BY CHIKA OKEKE, Abuja
The Federal Government has taken a bold move to terminate the contract for the rehabilitation of Section I of Abuja-Kaduna dual carriageway.
This followed the absence of Messrs Julius Berger (Nig.) at a meeting summoned by the management of the Federal Ministry of Works for November 4, 2024, at its headquarters in Mabushi Abuja.
News Rider reports that the ministry had notified Messrs Julius Berger (Nig.) about the meeting to explain its non-compliance with reviewed cost, scope and terms, stoppage of work and refusal to remobilise to site.
But given the failure of the construction company to attend the meeting, the ministry issued a 14-day Notice of Termination starting from November 4.
The Director of Press and Public Relations in the ministry, Mohammed Ahmed said on Monday night in Abuja that the decision to terminate the contract was borne out of several months of going back and forth without any meaningful progress.
He pointed out that the ministry had in the last 13 months been in constant talks with the company, in order to reach an amiable position on the said alignment but there was no positive result.
Recall that the ministry had on October 23, 2024, issued a seven-day ultimatum to Julius Berger Plc over the delay in the completion of the rehabilitation of Section I of the Abuja-Kaduna road.
This was even as the Minister of Works, Engr David Umahi directed the construction company to either accept or reject the approved reviewed sum of ₦740, 797,204,713.25 billion or face contract termination.
The 82 kilometre Abuja -Kano project with contract No. 6350 was originally awarded to Messrs Julius Berger (Nig.) Plc on December 20, 2017, and flagged off by the then Minister of Power, Works and Housing, Babatunde Raji Fashola on June 18, 2018, at an initial sum of N155.748,178,425.50 billion.
It was further revealed that the project was divided into three sections for ease of construction such as Abuja - Kaduna (Section I), Kaduna - Zaria (Section II) and Zaria - Kano (Section III).
A portion of Section II of the road was awarded to Messrs Dangote Industries Plc, who sub- contracted it to Messrs Hitech (Nig.) , even as Section IIl is handled by BUA (Nig.) Plc.
Section II is substantially completed, while Section III is at an advanced stage of completion but Section I is only about 27% completed.
Ahmed pointed out that Sections II and III were partially completed and handed over during the twilight of former President Muhammadu Buhari's administration.
"Since then, it has been one variation and augmentation or the other and finally, the present minister of works directed for the redesigning and re-scoping of the Section I of the contract.

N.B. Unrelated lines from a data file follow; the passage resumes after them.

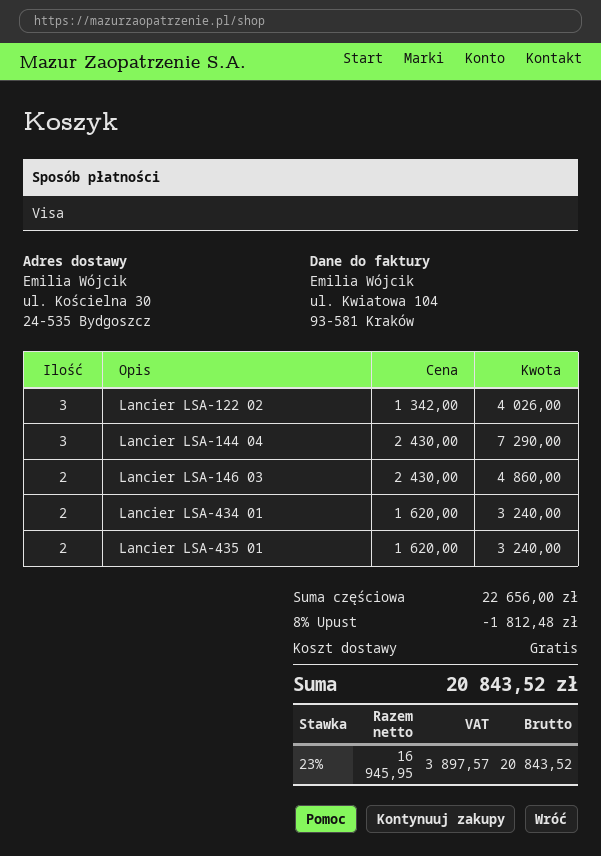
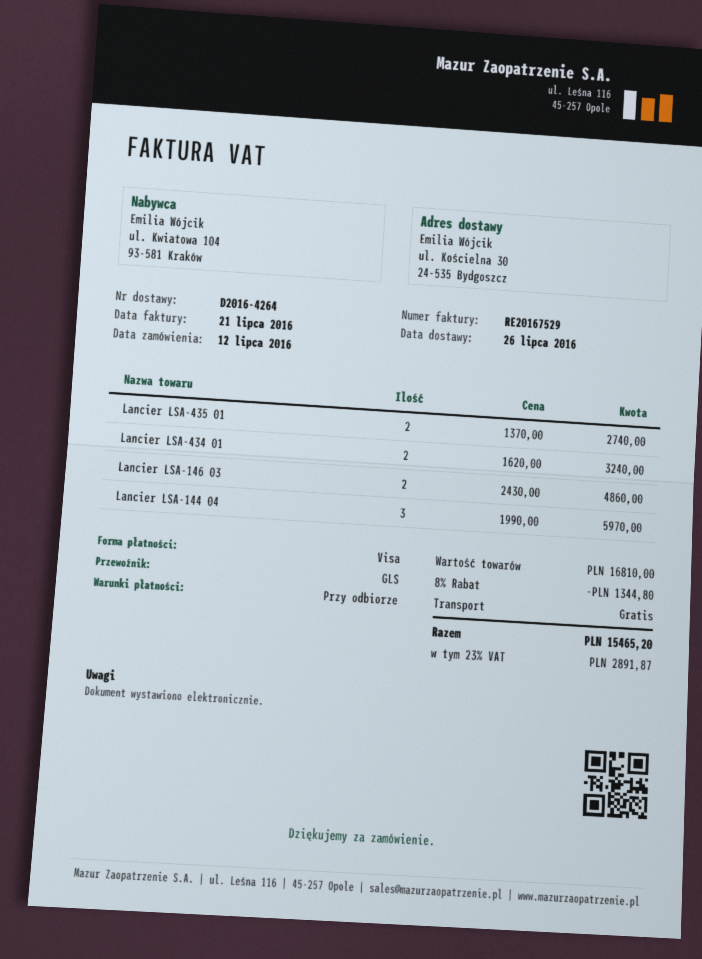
Lancier LSA-122 02: 3 x 1342.00 = 4026.00 -> none
Lancier LSA-144 04: 3 x 2430.00 = 7290.00 -> 3 x 1990.00 = 5970.00
Lancier LSA-435 01: 2 x 1620.00 = 3240.00 -> 2 x 1370.00 = 2740.00
subtotal: 22656.00 -> 16810.00
discount: 8% = 1812.48 -> 8% = 1344.80
tax: 23% = 3897.57 -> 23% = 2891.87
total: 20843.52 -> 15465.20

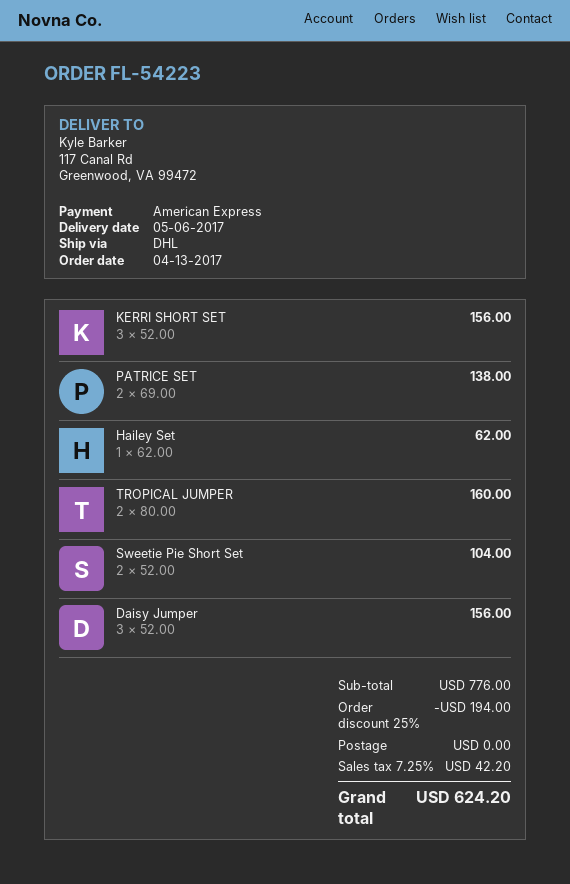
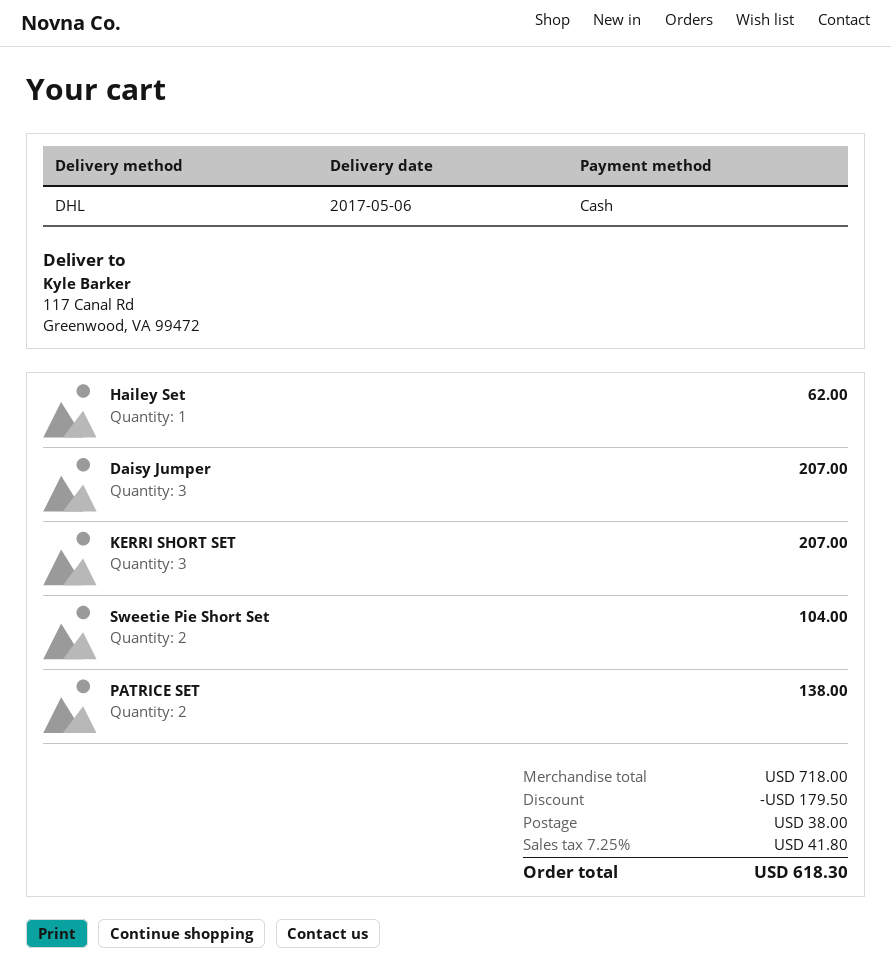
payment method: American Express -> cash
KERRI SHORT SET: 3 for 156.00 -> 3 for 207.00
TROPICAL JUMPER: 2 for 160.00 -> none
Daisy Jumper: 3 for 156.00 -> 3 for 207.00
subtotal: 776.00 -> 718.00
discount: 194.00 -> 179.50
shipping: 0.00 -> 38.00
tax: 7.25% = 42.20 -> 7.25% = 41.80
total: 624.20 -> 618.30

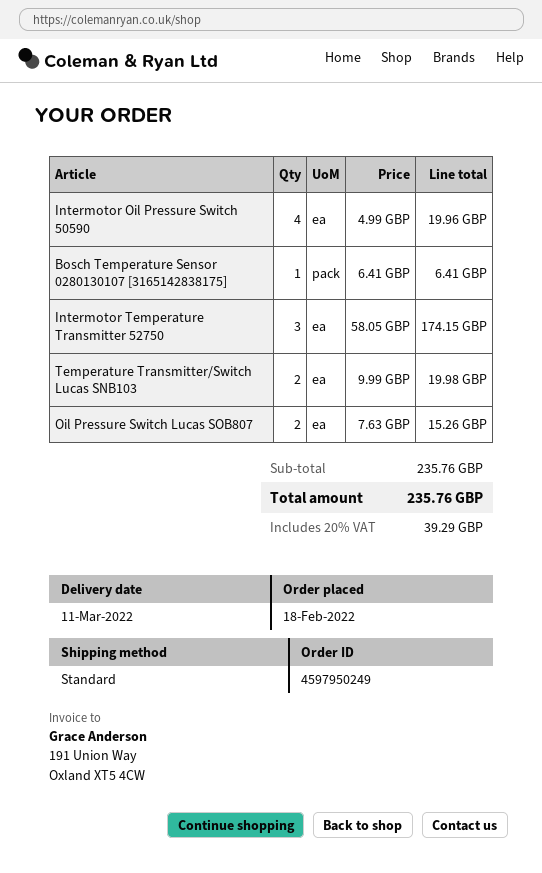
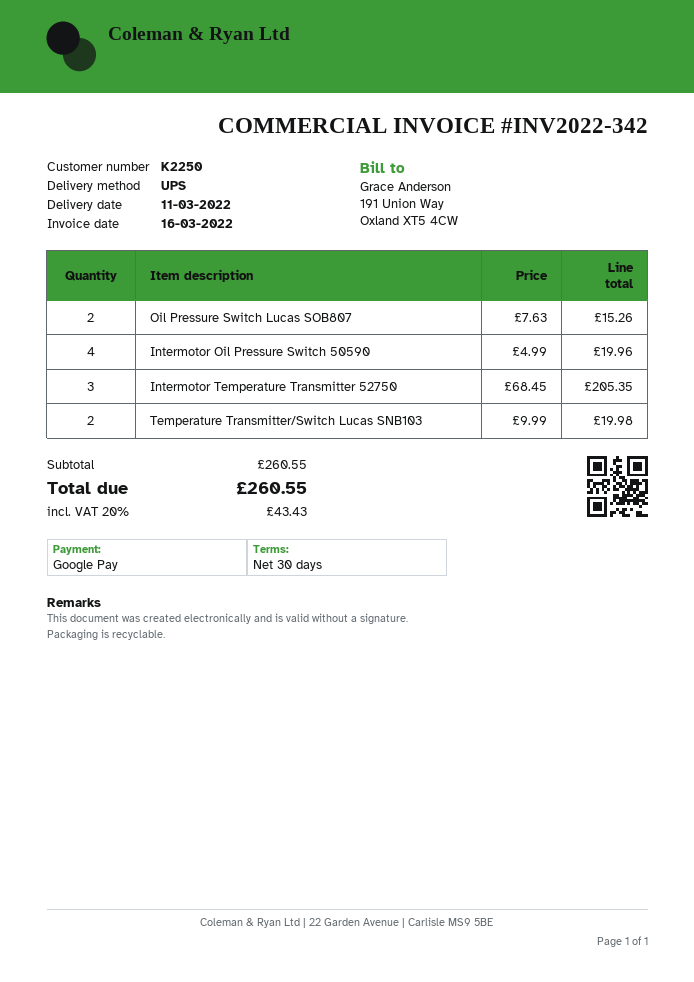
shipping method: standard -> UPS
Bosch Temperature Sensor 0280130107 [3165142838175]: 1 x 6.41 = 6.41 -> none
Intermotor Temperature Transmitter 52750: 3 x 58.05 = 174.15 -> 3 x 68.45 = 205.35
subtotal: 235.76 -> 260.55
tax: 20% = 39.29 -> 20% = 43.43
total: 235.76 -> 260.55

"The alignment was divided into two, with one phase redesigned to be on Continuously Reinforced Concrete Pavement (CRCP), while the remaining will contain asphaltic pavement.
"Approval for Section I, Phase 1 for a length of 38 kilometres on concrete pavement was given to Messrs Dangote Industries (Nig.) Limited, while the remaining 127 kilometres remained with the substantive contractor. The Phase 1 was flagged off on October 17, 2024, with a 14-month completion period.
"Due to the stalemate of the contract andmmost importantly, the desire of President Bola Tinubu as encapsulated in the Renewed Hope Agenda to facilitate the completion of this laudable project and alleviate the sufferings of Nigerians plying the road, the ministry re-scoped it and got the approval of the Federal Executive Council (FEC), "he added.
The director noted that the award for the re-scoping and downward review for the rehabilitation of Section I (Abuja-Kaduna) in favour of Messrs Julius Berger (Nig.) Plc was from N797,263,523,738.87 to N740,797,204,173.25, as granted by FEC on September 23, 2024 and conveyed to the company on October 3, 2024.
He stated that due to the economic importance of the road, the ministry conveyed the approval for a Final Offer on the Abuja - Kaduna dual carriageway to the company on October 23 2024, stating that they should agree in writing to accept the reviewed contract sum of N740,797,204,173.25 within seven days or risk the termination of the said contract.
The director lamented that rather than Julius Berger accepting the offer, they tinkered with the Bills of Quantities, as well as that of Engineering Measurements and Evaluation via a letter to the Ministry dated October 29, 2024.
He said that the company was summoned for a meeting with the management of the ministry on November 4, 2024, but refused to show up, a situation that promoted the termination of the contract based on effluxion of time and non- performance.